La verdad es que se había convertido en un deporte familiar, eso de mirar las estrellas, a pesar de que el frío nos hacía salir humito de la boca al hablar. Una noche estábamos todos los familiares reunidos en la puerta de la casa de la tía Parma, porque como al otro día era domingo, no se trabajaba ni había “cole”, de repente mi primo gritó: -“¡ahí va, ahí va!”-, y salió corriendo al medio de la calle con el dedo levantado. Todos miramos al cielo, sin saber qué debíamos mirar. Después mi primo indicó más o menos por donde. En principio, todos aseguramos protestando qué no veíamos nada, pero luego empezamos a divisar un puntito blanco en la oscuridad del cielo. Una diminuta lucecita amarilla blanquecina, que se desplazaba a mucha velocidad y como si fuese haciendo zig-zag.

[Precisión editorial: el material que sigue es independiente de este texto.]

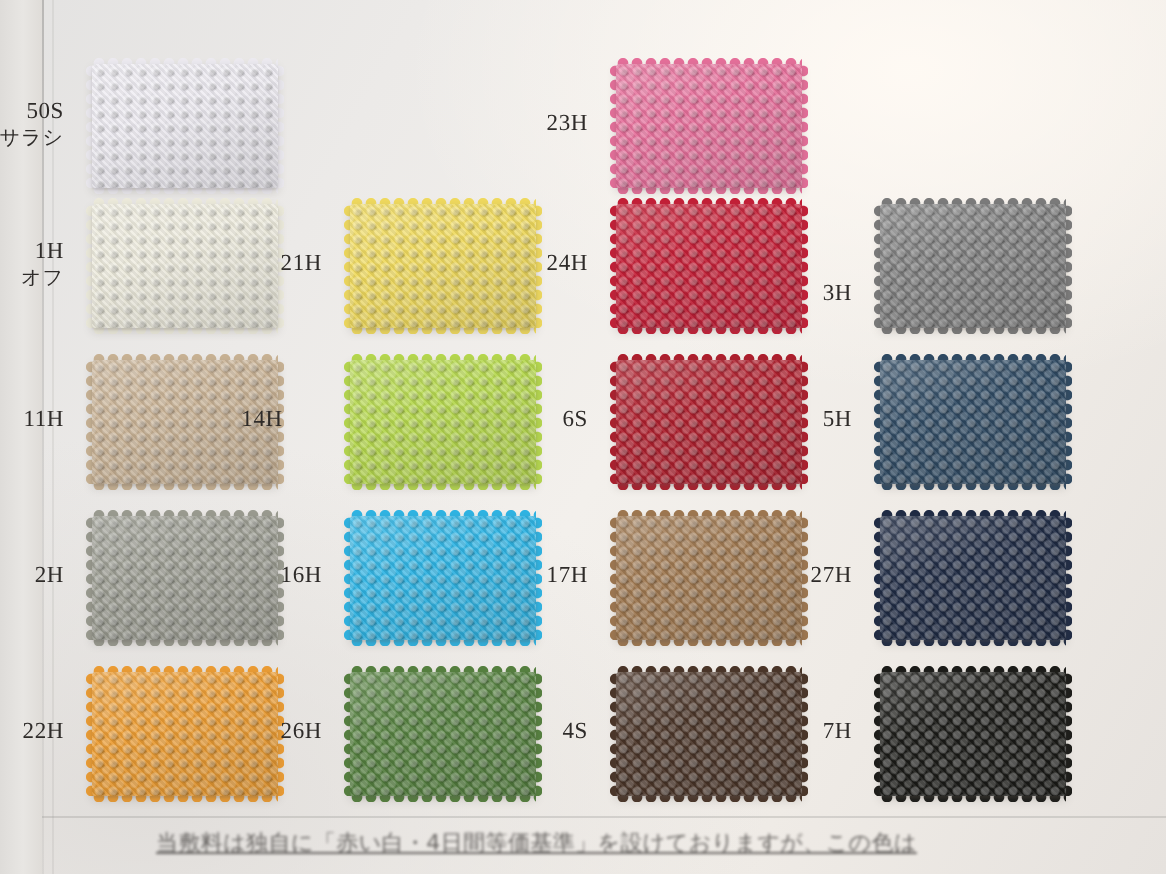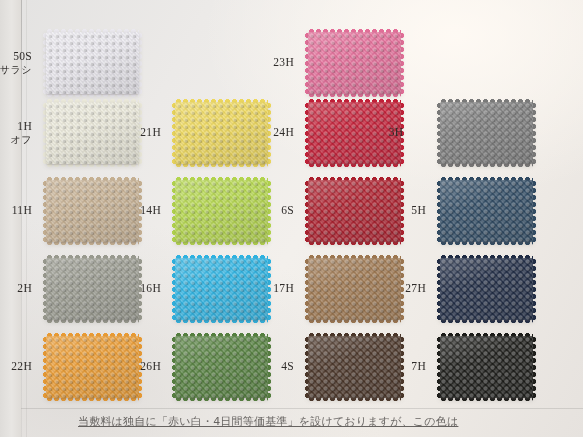"3H" div.lab { text-align: center -> none; top: 126px -> 141px }
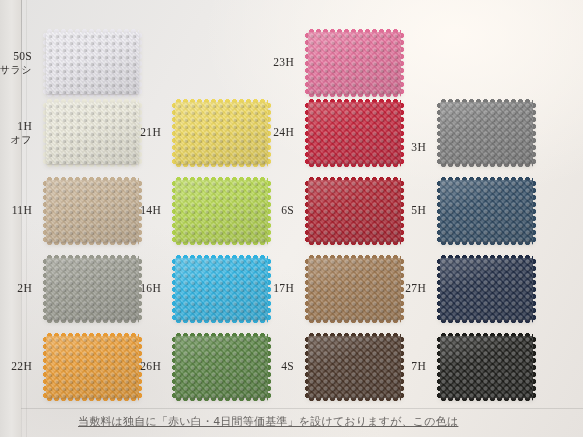"14H" div.lab { text-align: none -> center }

-“¡es el satélite ruso con la perrita Laika adentro!”-, aseguró mi primo y era tal la emoción reinante, que algunos, creímos por momentos ver la nariz de la perrita, pegada contra el cristal imaginario, de aquel puntito blanco que atravesaba velozmente el firmamento del valle de los Pedroches, de este a oeste.
Después de ese espacio de tiempo en el que todos permanecimos mudos, contemplando embobados, hasta que el satélite se perdió de vista, mi primo nos dio más datos de lo que era el satélite ruso llamado Sputnik y su cuadrúpedo tripulante, la perrita Laika. Según nos anunció, era un artilugio que habían lanzado los rusos al espacio sideral, que conforme a lo informado por la radio, pasaría cada hora y media más o menos, descri-biendo una orbita alrededor del planeta. Pero los que aguantaron el sueño y se quedaron a esperar el nuevo paso, dijeron que luego no hubo suerte, por una u otra razón, esa no-che no se volvió a divisar la veloz lucecita.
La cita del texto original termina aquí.